Ответа у Риты не было.

— А потому, что он бегает, — ответил за нее парень. И, поняв, что Рита не врубилась в его «феню», пояснил: — Он ворует, как и я. Поняла?

Звонилкин скорбно смотрел на стену школьного коридора. А со стены на него смотрел обгоревший портрет Берия.

— Я чую — гарью запахло. Побежала и выключила, — объясняла техничка, которую вполуха слушали учитель и несколько кружковцев.

По плиткам коридора зашаркали Ленькины шаги, и все повернулись к подходившему.

— Ты был вчера дежурным у газеты? — ожидая подтверждения, спросил Георгий Матвеевич.

— Я. — Ленька еще не понимал тревожных взглядов собравшихся.

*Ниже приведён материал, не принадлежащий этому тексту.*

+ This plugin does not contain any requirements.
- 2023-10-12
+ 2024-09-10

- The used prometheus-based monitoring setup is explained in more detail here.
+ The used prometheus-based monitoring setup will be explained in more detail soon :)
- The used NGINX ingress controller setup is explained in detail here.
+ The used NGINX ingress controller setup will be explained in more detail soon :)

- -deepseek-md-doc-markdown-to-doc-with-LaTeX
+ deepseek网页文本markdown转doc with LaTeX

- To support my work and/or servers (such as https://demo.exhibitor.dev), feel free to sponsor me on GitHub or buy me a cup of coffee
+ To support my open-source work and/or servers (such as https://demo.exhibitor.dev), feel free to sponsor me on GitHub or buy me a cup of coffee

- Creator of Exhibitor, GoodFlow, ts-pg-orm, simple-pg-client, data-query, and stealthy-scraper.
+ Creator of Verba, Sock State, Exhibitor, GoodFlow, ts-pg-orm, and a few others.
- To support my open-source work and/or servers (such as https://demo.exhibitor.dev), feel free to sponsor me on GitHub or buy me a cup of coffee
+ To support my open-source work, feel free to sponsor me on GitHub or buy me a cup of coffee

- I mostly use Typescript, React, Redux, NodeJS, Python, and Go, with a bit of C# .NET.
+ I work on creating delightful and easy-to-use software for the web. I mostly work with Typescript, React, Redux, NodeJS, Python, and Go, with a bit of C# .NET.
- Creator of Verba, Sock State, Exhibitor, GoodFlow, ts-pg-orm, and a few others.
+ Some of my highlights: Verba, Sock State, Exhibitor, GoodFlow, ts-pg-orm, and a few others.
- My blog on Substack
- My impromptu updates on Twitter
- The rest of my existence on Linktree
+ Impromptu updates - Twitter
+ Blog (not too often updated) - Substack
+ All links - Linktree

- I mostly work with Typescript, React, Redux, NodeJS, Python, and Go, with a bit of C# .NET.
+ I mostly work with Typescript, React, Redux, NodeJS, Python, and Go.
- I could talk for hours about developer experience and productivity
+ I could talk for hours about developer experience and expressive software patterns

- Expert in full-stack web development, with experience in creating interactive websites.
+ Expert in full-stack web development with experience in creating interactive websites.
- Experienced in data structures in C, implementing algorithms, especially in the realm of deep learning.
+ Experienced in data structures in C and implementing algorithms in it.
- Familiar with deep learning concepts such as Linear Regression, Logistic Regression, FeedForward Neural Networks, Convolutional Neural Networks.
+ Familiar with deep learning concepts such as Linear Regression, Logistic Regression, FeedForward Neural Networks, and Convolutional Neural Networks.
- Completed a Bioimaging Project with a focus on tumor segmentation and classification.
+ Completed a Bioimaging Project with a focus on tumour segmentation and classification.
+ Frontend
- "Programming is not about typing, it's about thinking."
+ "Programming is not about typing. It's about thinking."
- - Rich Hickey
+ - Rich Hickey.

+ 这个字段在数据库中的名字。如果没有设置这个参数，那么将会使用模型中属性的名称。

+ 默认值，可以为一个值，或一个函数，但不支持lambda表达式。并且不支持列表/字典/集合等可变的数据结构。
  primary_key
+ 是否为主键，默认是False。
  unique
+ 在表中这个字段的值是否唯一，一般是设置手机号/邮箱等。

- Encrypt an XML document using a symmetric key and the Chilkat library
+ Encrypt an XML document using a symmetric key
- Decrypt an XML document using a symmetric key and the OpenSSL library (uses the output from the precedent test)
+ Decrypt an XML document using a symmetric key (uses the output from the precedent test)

— Когда по твоей вине горит школа — это преступление. А когда по твоей вине горит портрет ведущего члена Политбюро нашей партии — это нечто большее. — Звонилкин обвел ребят многозначительным взглядом и остановил его на Леньке: — Тебе придется отвечать.

Парнишка поднял увлажнившиеся глаза на обгоревший портрет вождя.

— Да! Из школы тебя выпрут, — подытожил Костя, выслушав Ленькин рассказ. — Но вряд ли посадят. Сейчас — после амнистии — по 58-й не сажают. Ждут... Но ты и без школы не пропадешь... — Костя выбирал веник для бани, взвешивая его в руке.

— Я хочу школу закончить, — неожиданно зло и нервно перебил Ленька.

Костя кинул веник в жестяную шайку.

— Хочешь быть, как говорил покойник Еська, инженером человеческих душ?

Ленька молчал, сглатывая комок в горле.

— Да сделаем мы тебе ксиву, — успокоил Костя. — Будешь иметь аттестат — один к одному!

Мать и бабушка отреагировали на Ленькин рассказ, как на известие о смерти. Первой пришла в себя мать:

— Леня, я прошу тебя — соглашайся, что ты виноват. И извиняйся. Проси прощения. Говори, что умысла не было!

— А его и не было! — обозлился до того вяло слушавший сын.

— Та що ж вы! Один казав, другой — перемовчав! — вмешалась со своего топчана бабушка.

— Не лезьте не в свое дело, — привычно одернула ее мать. — Главное, извиняйся. Отец, — она подошла к стоявшему у двери Леньке, — посоветовал бы то же самое!

— Всегда ты знаешь, что бы он посоветовал! — огрызнулся Ленька.

— Я — знаю, — с укором ответила мать. — Мы живем вместе двадцать лет. Извиняйся!

Ленька шел в школу. Ничего хорошего это посещение не обещало, и ноги сами замедляли шаг, приближаясь к калитке школьной ограды. Навстречу вылетел Витек Харламов и протянул руку.

— Поздравляю!

— С чем? — Леньке было не до шуток.

— Сейчас поймешь! — Витек обнял его за талию, потащил на школьное крыльцо.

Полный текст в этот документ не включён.